Assumptions
Assumptions can get you into all kinds of trouble. Making assumptions about people based on superficial attributes is called prejudice. The term prejudice means pre-judging, making a judgement without the facts. Prejudicial attitudes have wreaked all kinds of havoc over the ages, ranging from the subtle to the violent. Perhaps if people -- all of us -- spent some time gathering
some facts, replacing assumptions with knowledge, before making decisions or taking actions then the world might be a bit better place.
Although not nearly as socially (and legally) unacceptable as prejudices aimed at human beings, assumptions in the world of verification can cause significant problems. I am confident that everyday in every company engaged in electronic design and verification, verification engineers spend time dealing with the consequences of or trying to unwind assumptions -- whether they know it explicitly as such or not.
An assumption is a dependency. More specifically, it's an unwanted or unintended dependency. It's code, whether a single line, a small fragment, or an entire subsystem, that depends on attributes or behaviors of other pieces of code typically outside the domain of the assumption.
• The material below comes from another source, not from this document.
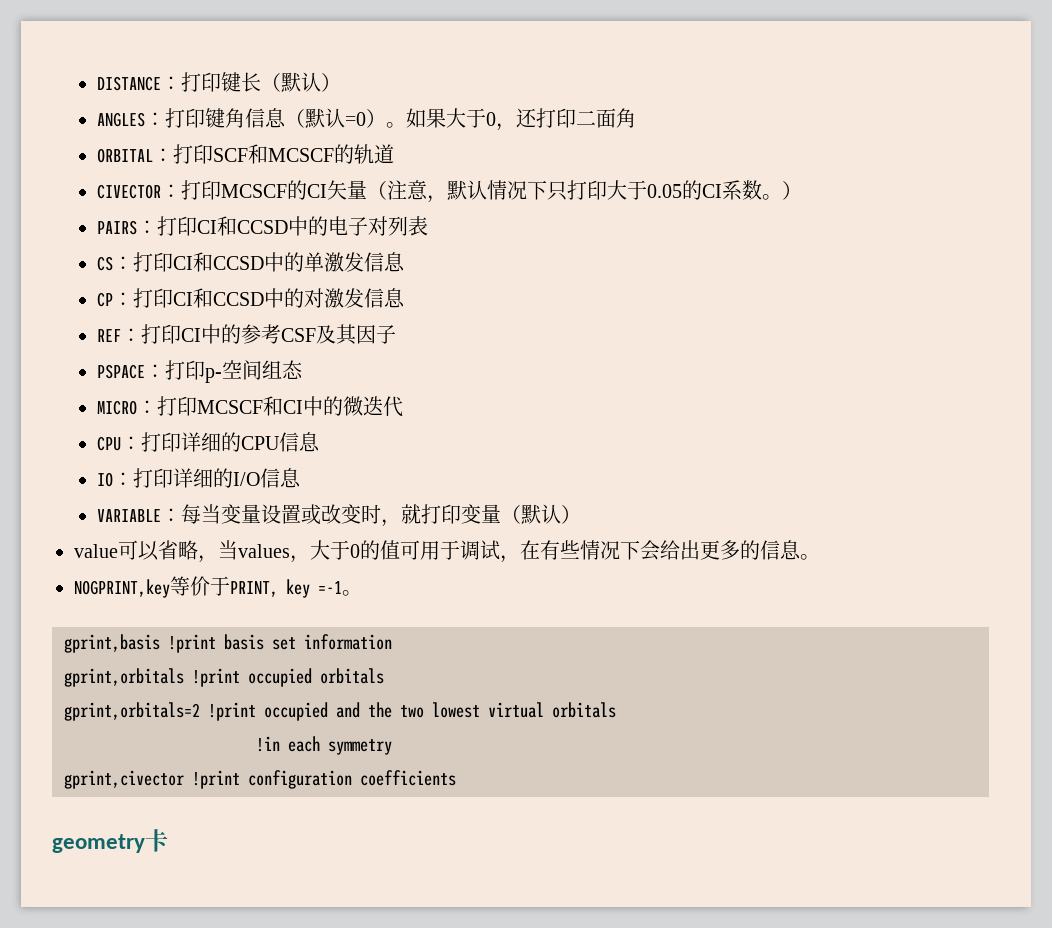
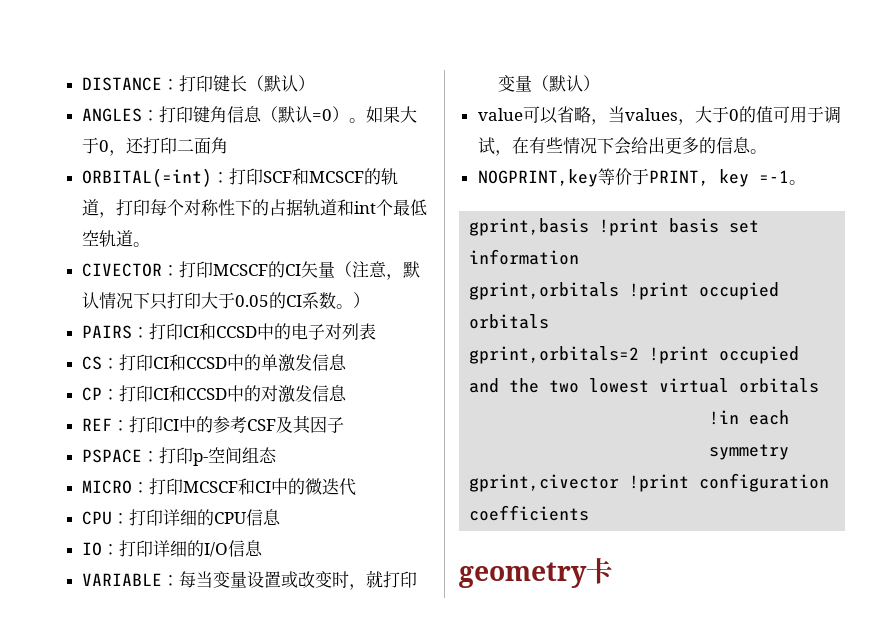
[96,148,153,163] ORBITAL -> [81,168,212,187] ORBITAL(=int)
(394, 154) none -> [98,199,427,218] [81,230,150,247] ，打印每个对称性下的占据轨道和int个最低空轨道。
The simplest kind of assumption is a hardcoded value. While seemingly innocuous, hardcoded values are a rich source for bugs and time sunk in debugging. We've all seen code like this:
reg_write(32'hffff7200, 16'h602c);
Write a value to an address. It seems harmless enough. It probably worked just fine when it was written. However, code like this embodies assumptions and can be the cause of bugs, subtle and not so subtle, and which consume many hours or weeks of debugging.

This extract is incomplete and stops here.